(Stored data)
'''

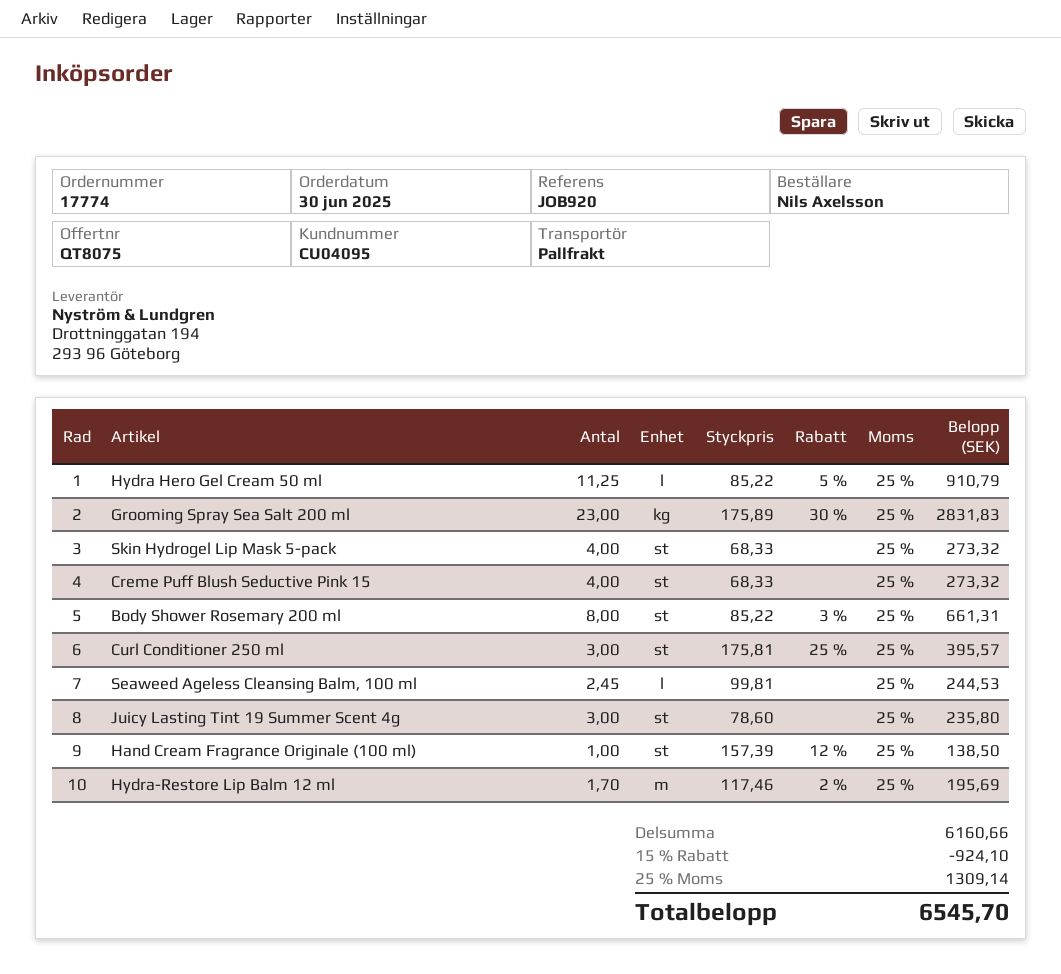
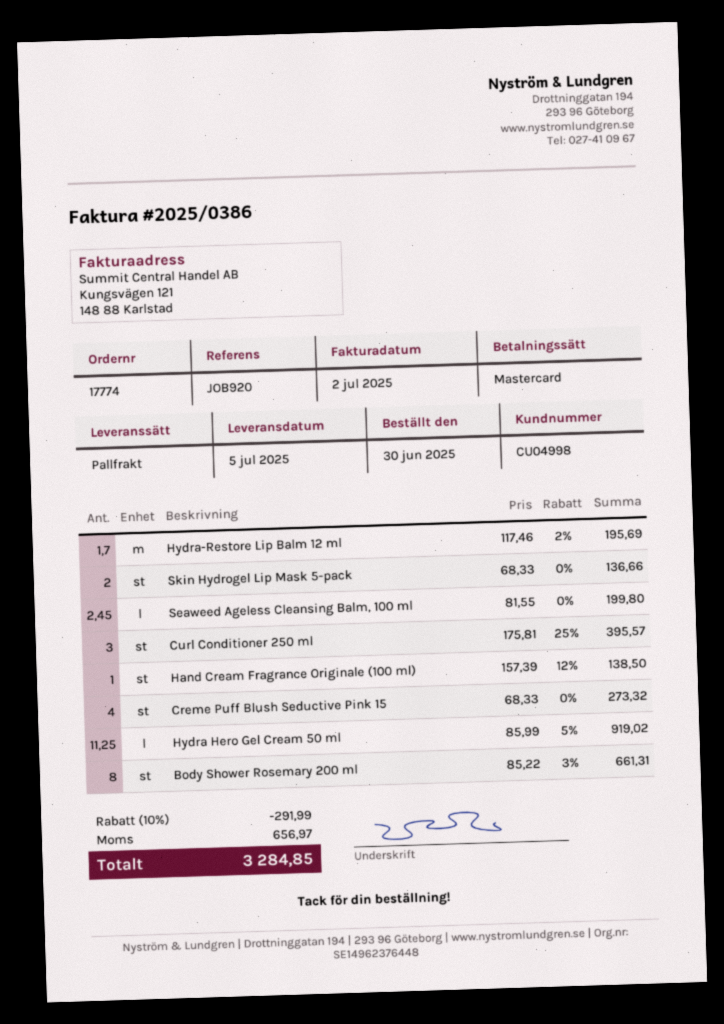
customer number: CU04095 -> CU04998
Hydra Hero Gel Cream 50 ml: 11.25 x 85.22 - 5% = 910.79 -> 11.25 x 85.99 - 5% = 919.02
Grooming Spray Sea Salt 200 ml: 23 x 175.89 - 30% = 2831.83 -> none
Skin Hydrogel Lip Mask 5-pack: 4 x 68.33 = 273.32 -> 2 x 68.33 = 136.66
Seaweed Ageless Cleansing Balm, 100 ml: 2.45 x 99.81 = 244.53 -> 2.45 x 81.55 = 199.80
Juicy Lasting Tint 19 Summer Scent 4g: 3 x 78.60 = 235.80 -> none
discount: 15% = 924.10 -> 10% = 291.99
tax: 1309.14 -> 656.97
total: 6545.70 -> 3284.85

'''
'''

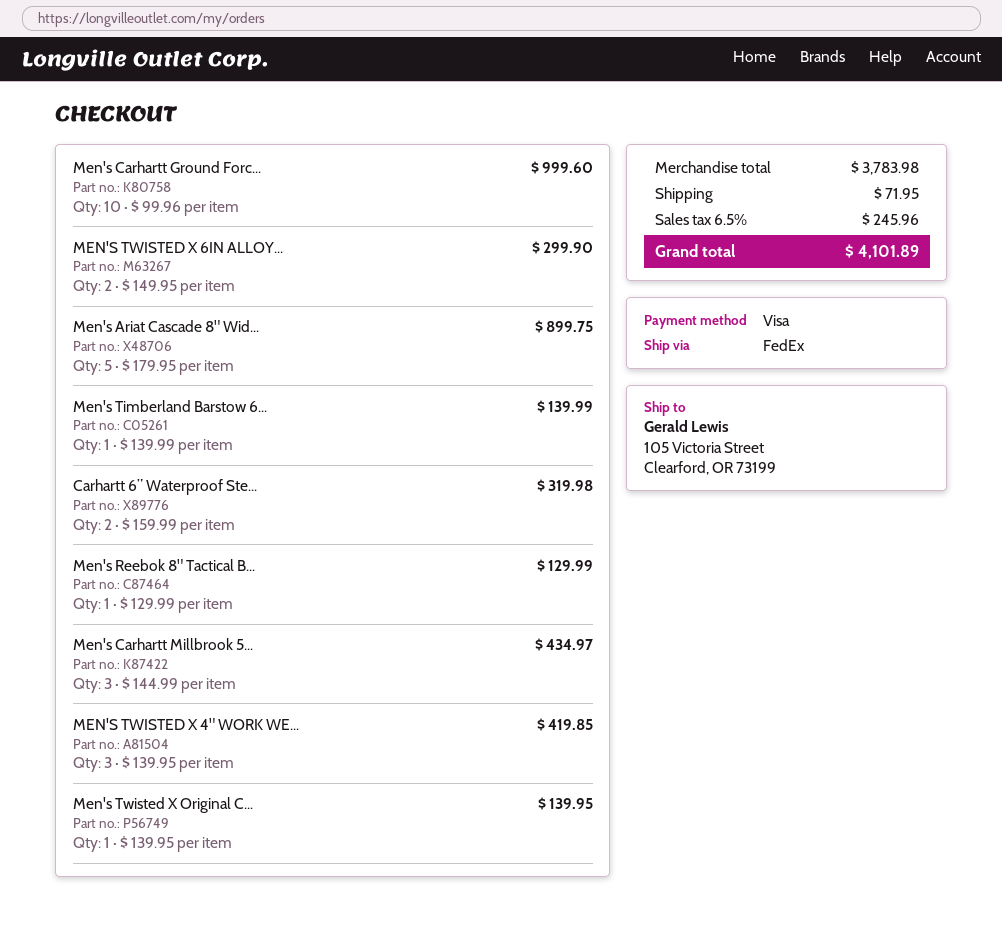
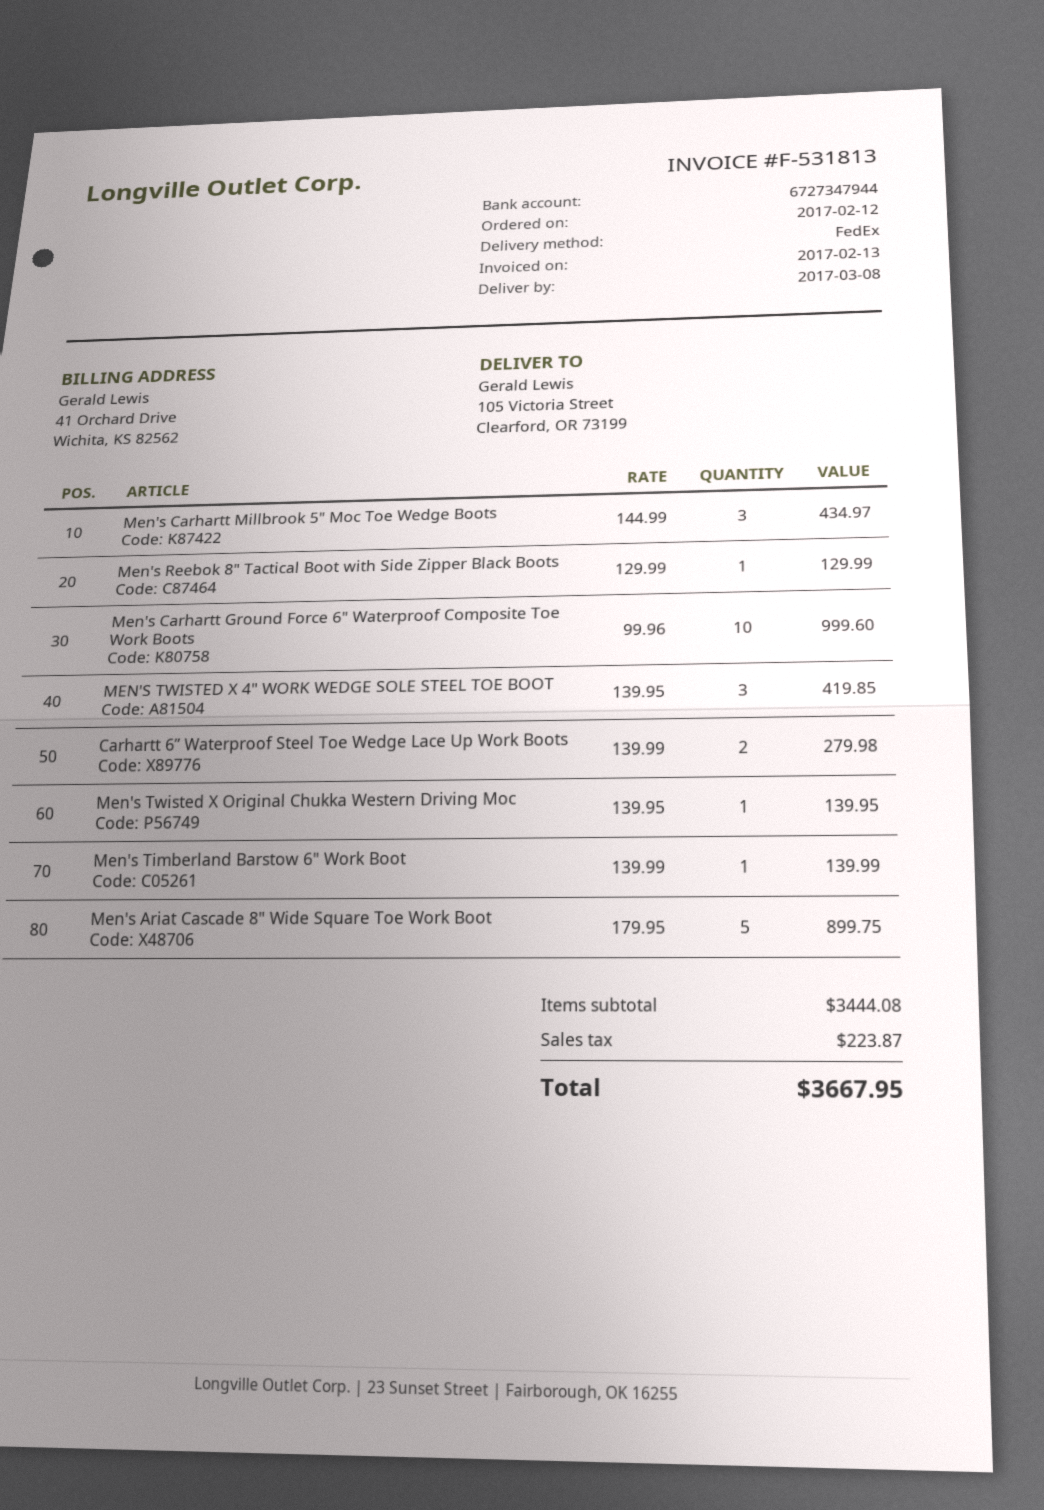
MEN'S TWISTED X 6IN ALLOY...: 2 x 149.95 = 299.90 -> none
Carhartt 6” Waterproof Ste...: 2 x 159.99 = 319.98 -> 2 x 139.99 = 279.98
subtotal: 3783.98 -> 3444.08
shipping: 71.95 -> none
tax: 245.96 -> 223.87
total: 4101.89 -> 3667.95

'''
'''

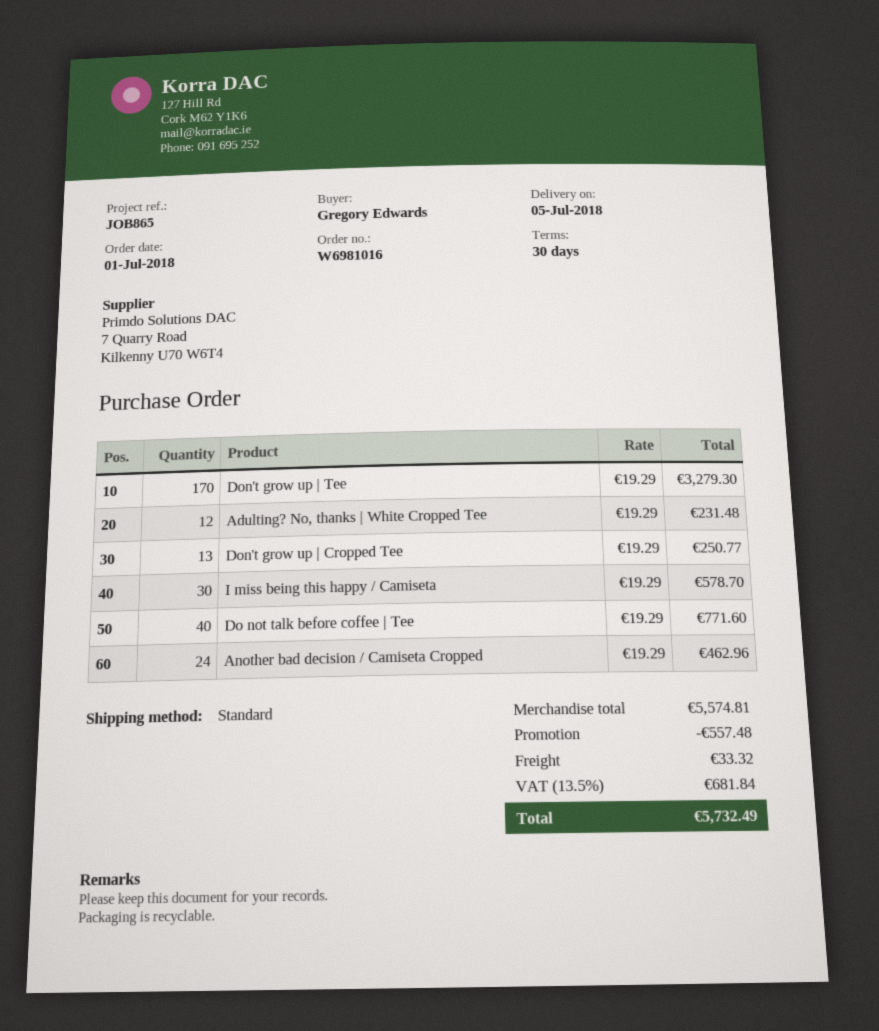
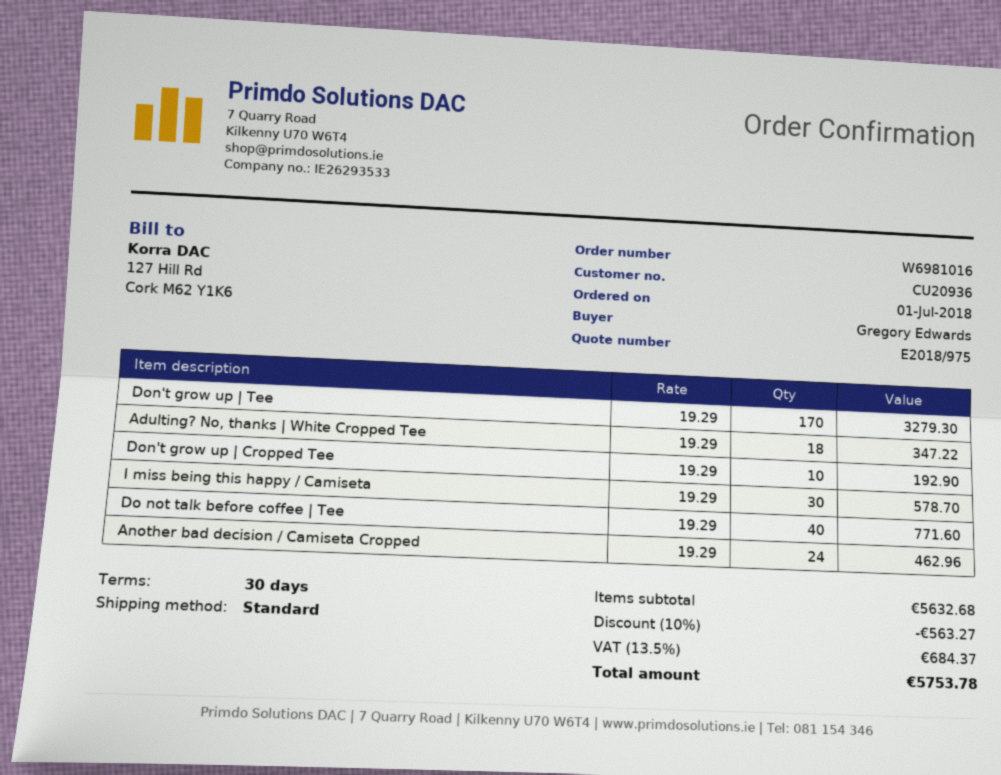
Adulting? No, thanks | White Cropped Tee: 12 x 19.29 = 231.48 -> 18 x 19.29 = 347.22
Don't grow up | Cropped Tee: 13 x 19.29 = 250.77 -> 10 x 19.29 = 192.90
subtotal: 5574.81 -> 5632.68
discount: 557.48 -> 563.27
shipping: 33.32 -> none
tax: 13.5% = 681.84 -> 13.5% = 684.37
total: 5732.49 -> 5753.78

'''

Only the lines above starting at the one containing "Grooming Spray Sea" and ending at the one containing "total: 6545.70 -> 3284.85", both included, are to be returned, exactly as they read.

Grooming Spray Sea Salt 200 ml: 23 x 175.89 - 30% = 2831.83 -> none
Skin Hydrogel Lip Mask 5-pack: 4 x 68.33 = 273.32 -> 2 x 68.33 = 136.66
Seaweed Ageless Cleansing Balm, 100 ml: 2.45 x 99.81 = 244.53 -> 2.45 x 81.55 = 199.80
Juicy Lasting Tint 19 Summer Scent 4g: 3 x 78.60 = 235.80 -> none
discount: 15% = 924.10 -> 10% = 291.99
tax: 1309.14 -> 656.97
total: 6545.70 -> 3284.85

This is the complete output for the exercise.